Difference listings
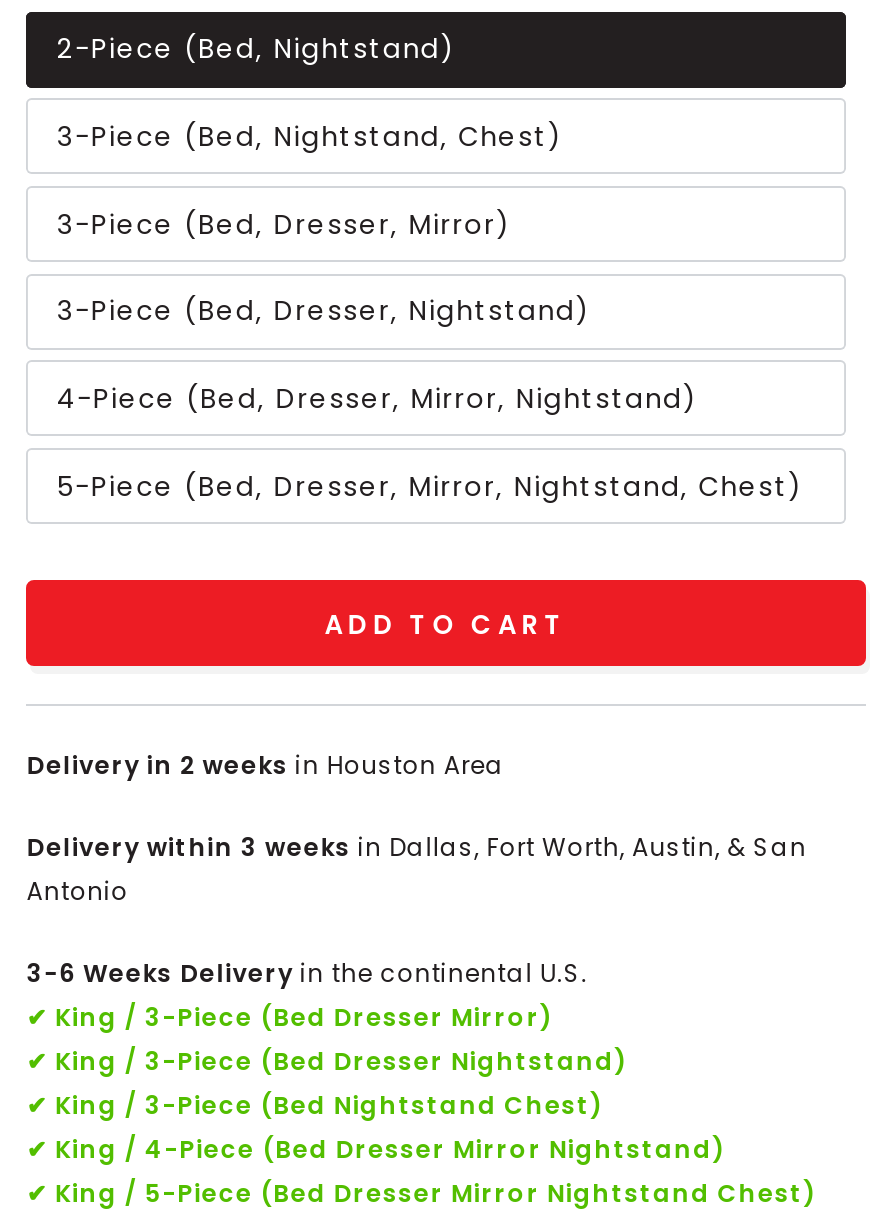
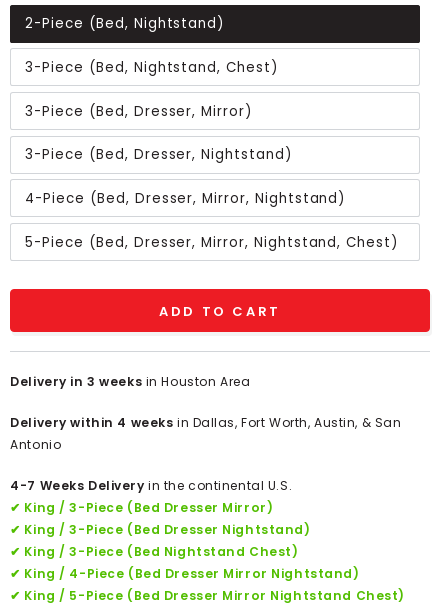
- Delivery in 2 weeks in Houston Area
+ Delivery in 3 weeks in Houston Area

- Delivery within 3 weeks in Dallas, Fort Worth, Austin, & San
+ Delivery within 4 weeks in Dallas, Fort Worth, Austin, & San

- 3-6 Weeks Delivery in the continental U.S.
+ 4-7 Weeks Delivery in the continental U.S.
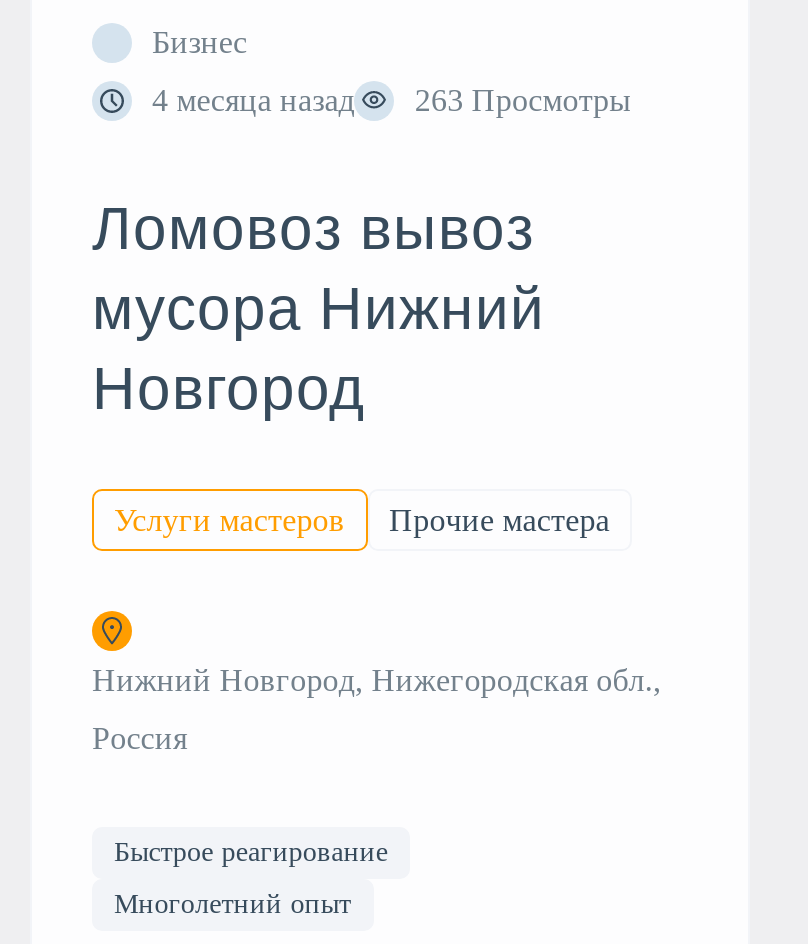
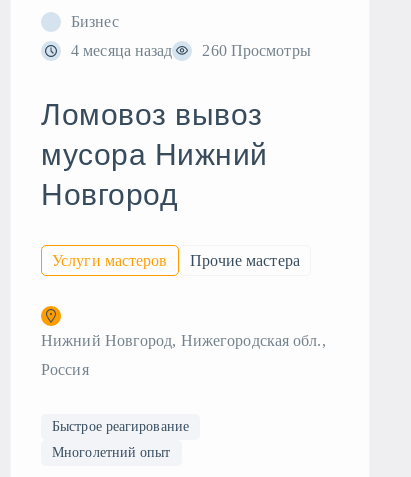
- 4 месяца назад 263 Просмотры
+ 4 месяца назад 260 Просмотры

__WORK REQUEST__: Print every entry verbatim and leave all pictures out.

__ANSWER SPACE__:
- Delivery in 2 weeks in Houston Area
+ Delivery in 3 weeks in Houston Area

- Delivery within 3 weeks in Dallas, Fort Worth, Austin, & San
+ Delivery within 4 weeks in Dallas, Fort Worth, Austin, & San

- 3-6 Weeks Delivery in the continental U.S.
+ 4-7 Weeks Delivery in the continental U.S.
- 4 месяца назад 263 Просмотры
+ 4 месяца назад 260 Просмотры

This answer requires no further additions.